Neste mês, a SM também notificou que contratou mais de dez escritórios de advocacia para cuidar de acusações, rumores, fake news e publicações maliciosas sobre seus artistas, numa tentativa de que os admiradores tenham cuidado e respeito com os conteúdos compartilhados.

Ainda que as mulheres possuam voz ativa na música, é importante ressaltar que, até hoje, as maiores agências de entretenimento sul-coreanas são comandadas por homens. O movimento feminista no país se tornou relevante depois que Park Geun-hye, a primeira mulher a se tornar presidente do país, sofreu um impeachment em 2017 e também pelo aumento de crimes como o
revenge porn, quando um homem grava e expõe vídeos de relações íntimas sem o consentimento de suas ex-parceiras. Há também grupos ativistas, como FFA e Famerz, que se organizam em protestos contra a violência doméstica, o aumento do número de casos de estupro e a desigualdade salarial. Em outubro de 2018, 60 mil mulheres foram às ruas da capital para protestar contra as molkas — uma tendência, que tem ganhado proporções absurdas na Ásia, em que os homens gravam vídeos de mulheres em locais públicos e depois enviam essas imagens para sites pornográficos.

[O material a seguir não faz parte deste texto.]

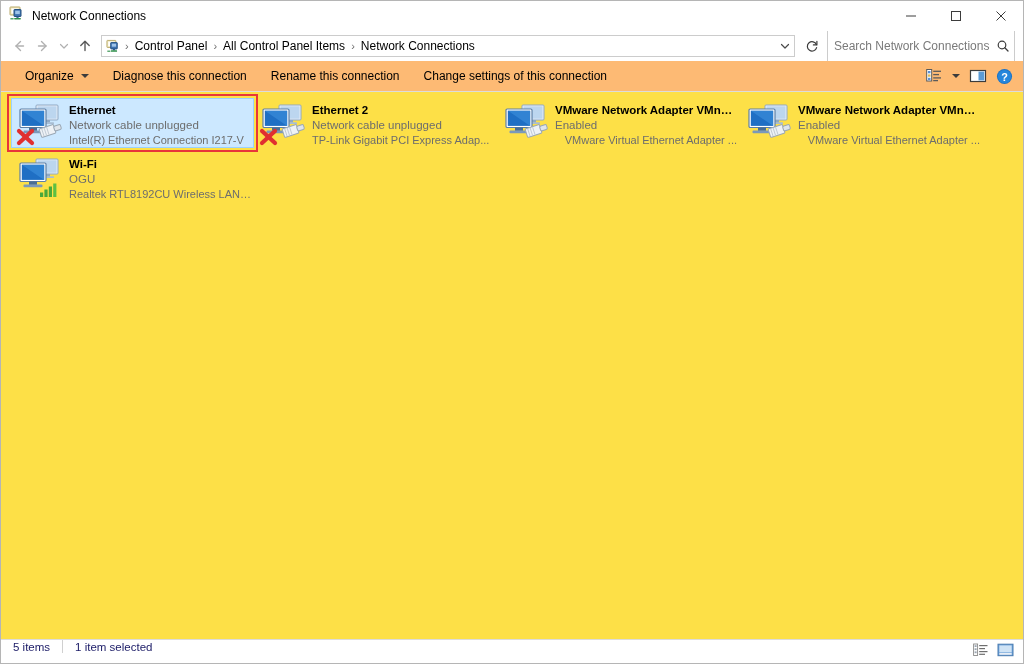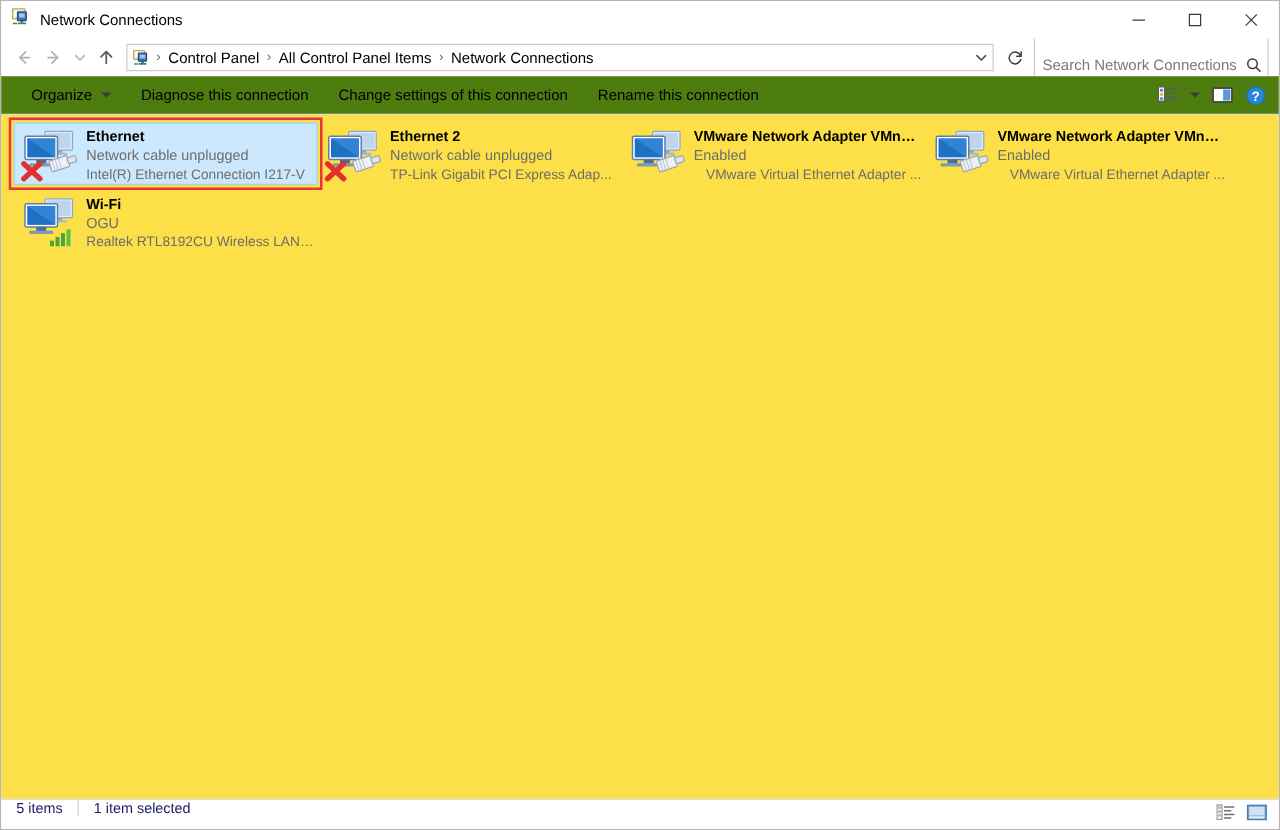"Search Network Connections" .searchbox { align-items: flex-end -> center }
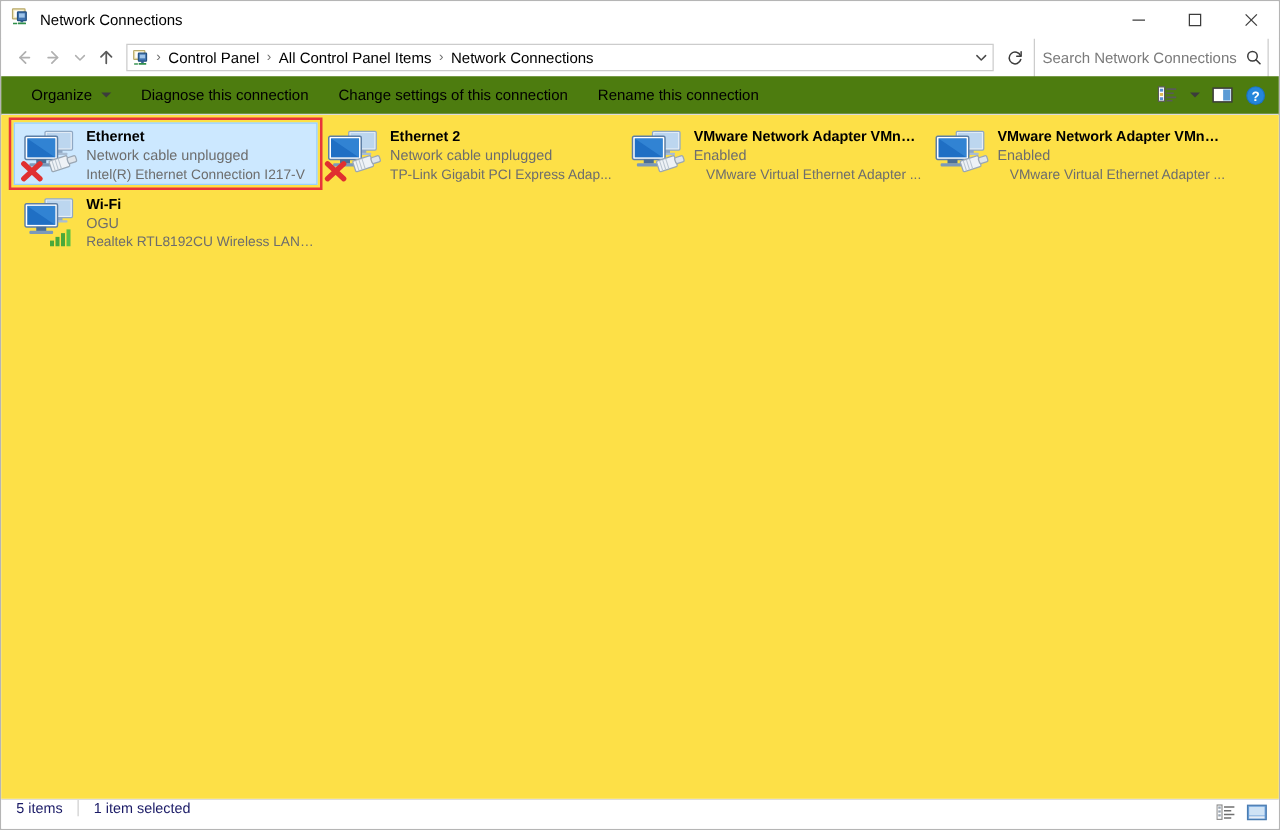"Organize" .commandbar { background: #4d7c0f -> #fdba74 }
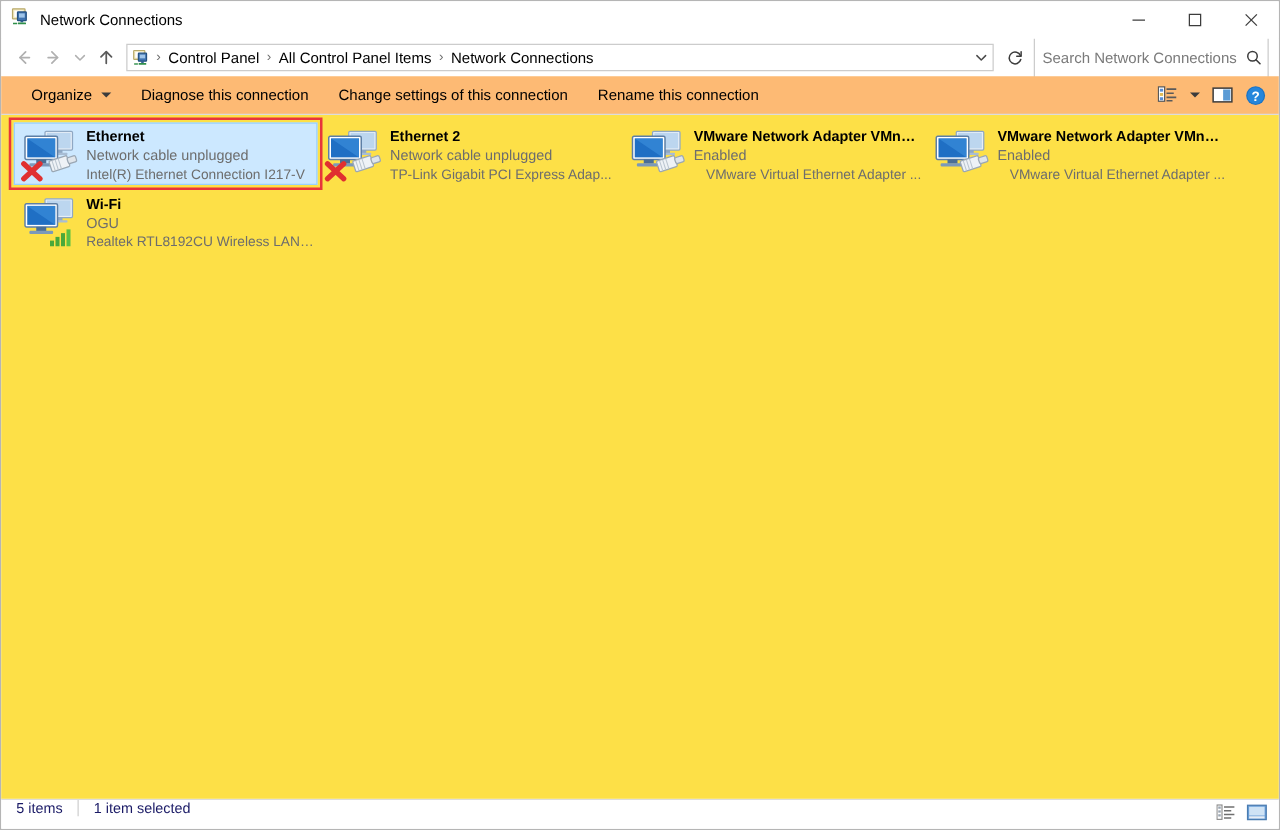"Change settings of this connection" div.cmd { order: before "Rename this connection" -> after "Rename this connection" }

Em confronto direto contra o sistema opressor, as mulheres do K-pop representam força desde o início do K-pop e estão na linha de frente, ressignificando o mercado e tomando as rédeas na hora de compor e produzir. Elas estão, cada vez mais, buscando sua individualidade e fugindo do padrão esperado. Resta saber se a sociedade e a indústria vão colaborar com elas.

Músicas para continuar celebrando as mulheres mais ferozes do K-pop:

“No”, do CLC

Em “No” o CLC diz não aos padrões de beleza que são impostos às mulheres. “Lábio vermelho? Não. Brincos? Não. Salto alto? Não. Bolsa? Não. Esqueça essas coisas óbvias. Traga-me algo que combine comigo.”

“Girls on top”, da BoA

“Neste novo século, as garotas estão no topo”, canta BoA em “Girls on top”.

“SOLO”, da Jennie

Muita gente acredita que o single “SOLO”, estrelado por Jennie do BLACKPINK, fala sobre sua estreia como solista. Mas, na verdade, ela está cantando sobre deixar para trás um relacionamento que não a faz feliz. “A partir de hoje eu estou brilhando sozinha.”

“TWIT”, da HWASA

Em “TWIT”, HWASA não hesita em chamar seu namorado autoritário de idiota na hora de dar um ponto final no relacionamento.

“I don’t need a man”, do Miss A

“Eu pago o meu aluguel com meu dinheiro. Eu compro minha comida, eu compro minhas roupas. Pode não ser muito, mas me satisfaz. E é por isso que eu me amo.” Esse é o recado do Miss A na faixa “I don’t need a man”.